◆ **WHAT TO WORK ON**
Search the material for lines containing the word "serif", and copy each one.

◆ **SOURCE RECORDS**

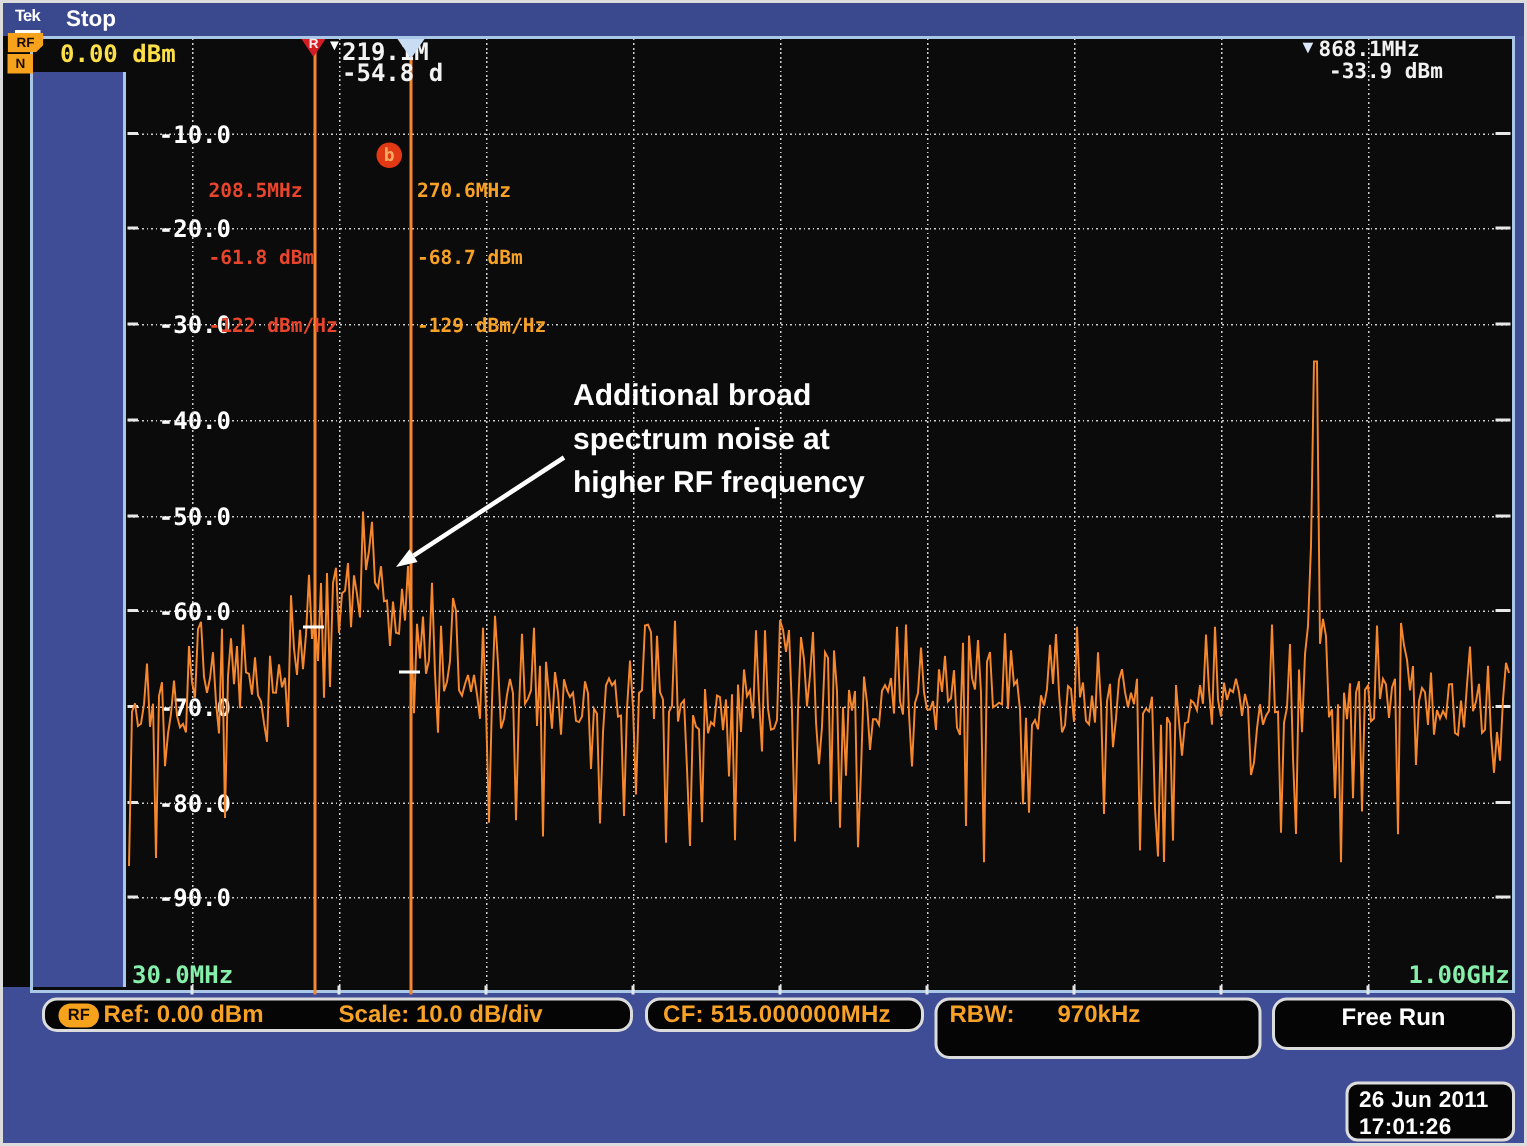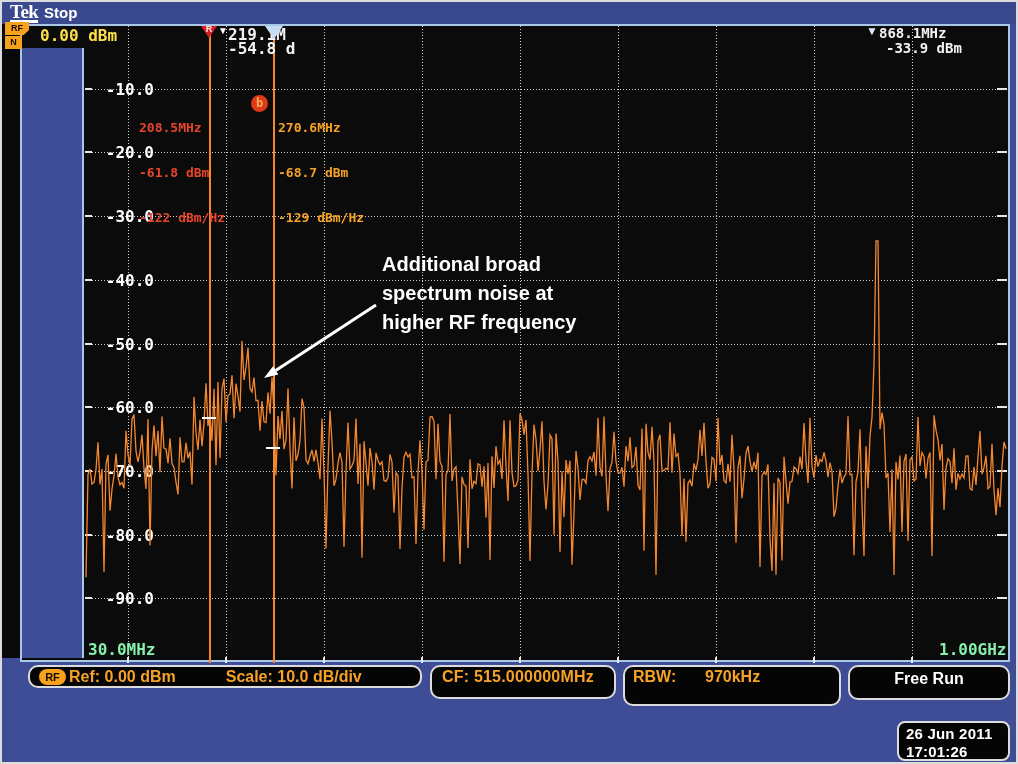--- a/index.html
+++ b/index.html
@@ -5,21 +5,21 @@
   html,body{margin:0;padding:0;background:#222;}
   .screen{
     position:relative;width:1018px;height:764px;overflow:hidden;
     background:#3e4d96;border:2px solid #dcdcdc;box-sizing:border-box;
     font-family:"Liberation Sans",sans-serif;
   }
   .mono{font-family:"DejaVu Sans Mono",monospace;}
 
   
   .titlebar{position:absolute;left:0;top:0;width:100%;height:22px;background:#3a488e;}
-  .tek-logo{position:absolute;left:8px;top:1px;color:#fff;font-weight:800;font-size:19px;letter-spacing:-0.5px;border-bottom:3px solid #fff;line-height:17px;font-family:Liberation Serif, serif;}
+  .tek-logo{position:absolute;left:8px;top:1px;color:#fff;font-weight:800;font-size:11px;letter-spacing:-0.5px;border-bottom:3px solid #fff;line-height:17px;}
   .acq-status{position:absolute;left:42px;top:2px;color:#fff;font-size:15px;font-weight:600;}
 
   
   .left-strip{position:absolute;left:0;top:22px;width:18px;height:634px;background:#090909;}
   .plot-bg{position:absolute;left:18px;top:22px;width:990px;height:638px;background:#0b0b0b;border:2px solid #a9c7e6;box-sizing:border-box;z-index:0;}
   .left-band{position:absolute;left:20px;top:46px;width:60px;height:610px;background:#3e4d96;border-right:2px solid #a9c7e6;z-index:1;}
 
   .badge{position:absolute;background:#f6a21c;color:#1a0d00;font-weight:bold;font-size:9px;text-align:center;line-height:13px;z-index:6;}
   .badge-rf{left:3px;top:20px;width:24px;height:13px;clip-path:polygon(0 0,100% 0,100% 62%,78% 100%,0 100%);}
   .badge-n{left:3px;top:34px;width:17px;height:13px;}
@@ -52,21 +52,21 @@
   .b-circle{position:absolute;left:249px;top:93px;width:17px;height:17px;border-radius:50%;background:#e03914;color:#f8a95e;font-size:12px;font-weight:bold;text-align:center;line-height:16px;z-index:6;}
 
   .annotation{position:absolute;left:380px;top:248px;color:#fff;font-size:20px;font-weight:bold;line-height:29px;z-index:7;}
   #arrowSvg{position:absolute;left:250px;top:295px;z-index:7;}
 
   .ro-box{position:absolute;background:#050505;border:2px solid #dcdcdc;border-radius:10px;box-sizing:border-box;color:#f7a227;font-weight:bold;font-size:16px;z-index:8;}
   .box-refscale{left:26px;top:663px;width:394px;height:23px;display:flex;align-items:center;padding:0 9px;}
   .rf-pill{background:#f6a21c;color:#140a00;border-radius:9px;width:27px;height:16px;font-size:11px;font-weight:bold;text-align:center;line-height:16px;flex:0 0 auto;}
   .ref-text{margin-left:3px;}
   .scale-text{margin-left:50px;}
-  .box-cf{left:428px;top:663px;width:186px;height:34px;line-height:19px;padding-left:10px;letter-spacing:0.2px;}
+  .box-cf{left:428px;top:663px;width:186px;height:23px;line-height:19px;padding-left:10px;letter-spacing:0.2px;}
   .box-span{left:621px;top:663px;width:218px;height:41px;padding:1px 0 0 8px;}
   .span-row{display:grid;grid-template-columns:72px auto;line-height:18px;}
   .box-trig{left:846px;top:663px;width:162px;height:35px;color:#fff;text-align:center;padding-top:3px;}
   .box-date{left:895px;top:719px;width:113px;height:40px;border-radius:8px;color:#fff;line-height:18px;padding:2px 0 0 7px;font-size:15px;letter-spacing:0.2px;}
 </style>
 </head>
 <body>
 
 <div class="screen">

◆ **FINISHED TASK**
     font-family:"Liberation Sans",sans-serif;
-  .tek-logo{position:absolute;left:8px;top:1px;color:#fff;font-weight:800;font-size:19px;letter-spacing:-0.5px;border-bottom:3px solid #fff;line-height:17px;font-family:Liberation Serif, serif;}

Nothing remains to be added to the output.